***** Extracted data

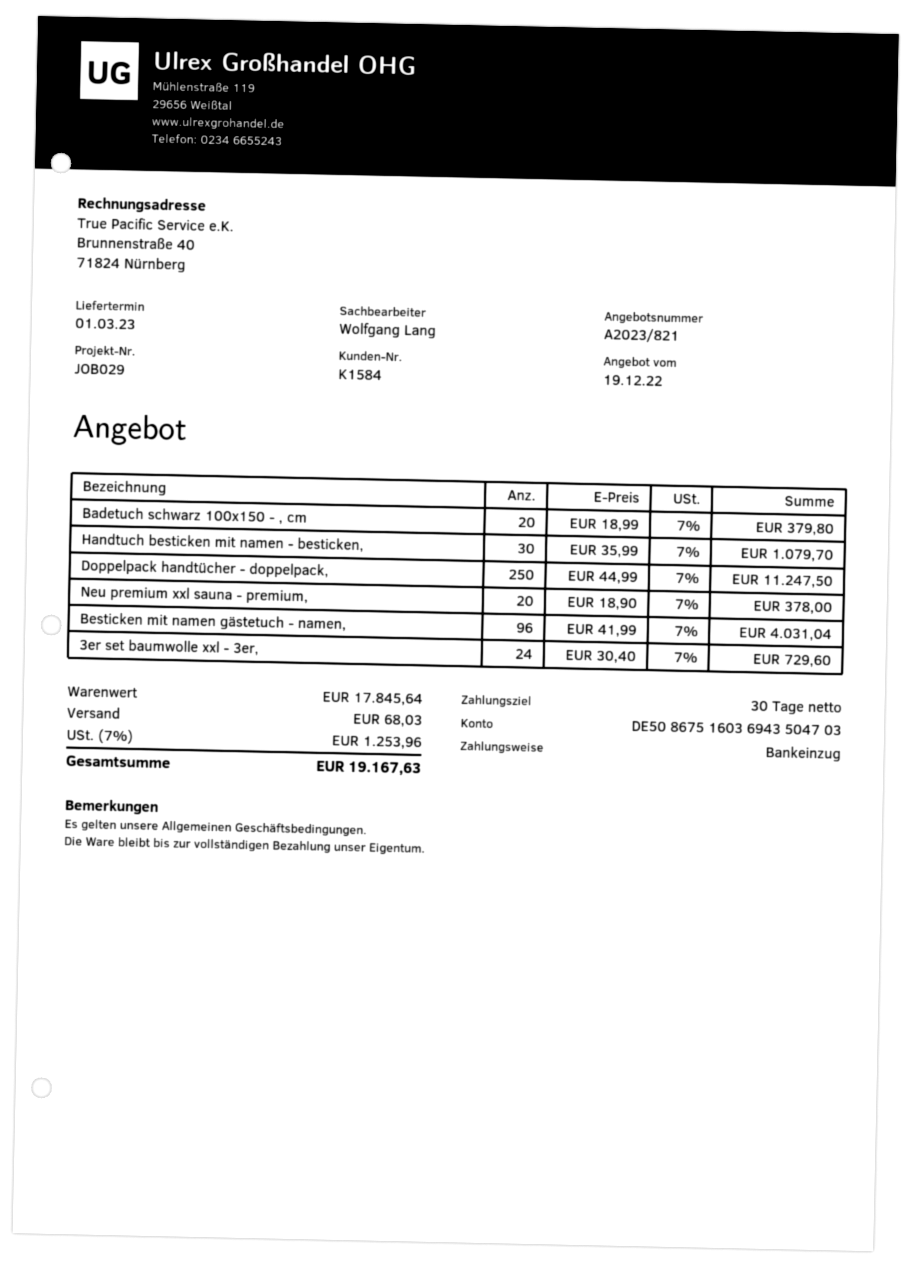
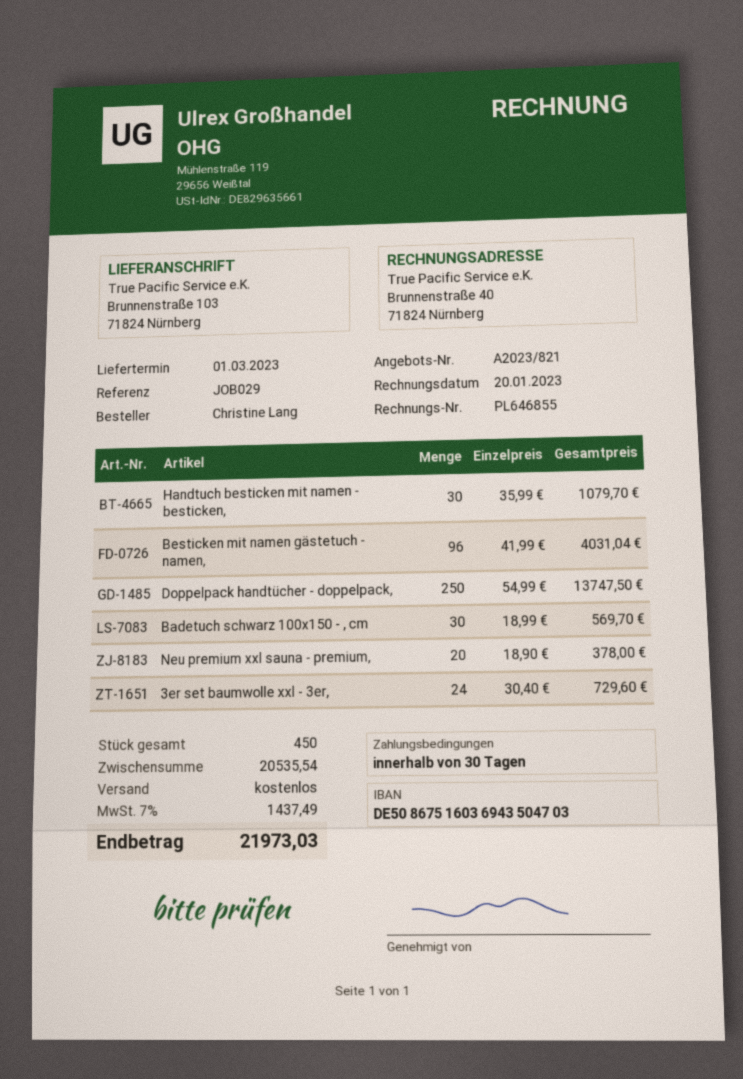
Badetuch schwarz 100x150 - , cm: 20 x 18.99 = 379.80 -> 30 x 18.99 = 569.70
Doppelpack handtücher - doppelpack,: 250 x 44.99 = 11247.50 -> 250 x 54.99 = 13747.50
subtotal: 17845.64 -> 20535.54
shipping: 68.03 -> 0.00
tax: 7% = 1253.96 -> 7% = 1437.49
total: 19167.63 -> 21973.03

**********

Exercise
Transcribe the records above exactly, leaving every picture out of the copy.

Response
Badetuch schwarz 100x150 - , cm: 20 x 18.99 = 379.80 -> 30 x 18.99 = 569.70
Doppelpack handtücher - doppelpack,: 250 x 44.99 = 11247.50 -> 250 x 54.99 = 13747.50
subtotal: 17845.64 -> 20535.54
shipping: 68.03 -> 0.00
tax: 7% = 1253.96 -> 7% = 1437.49
total: 19167.63 -> 21973.03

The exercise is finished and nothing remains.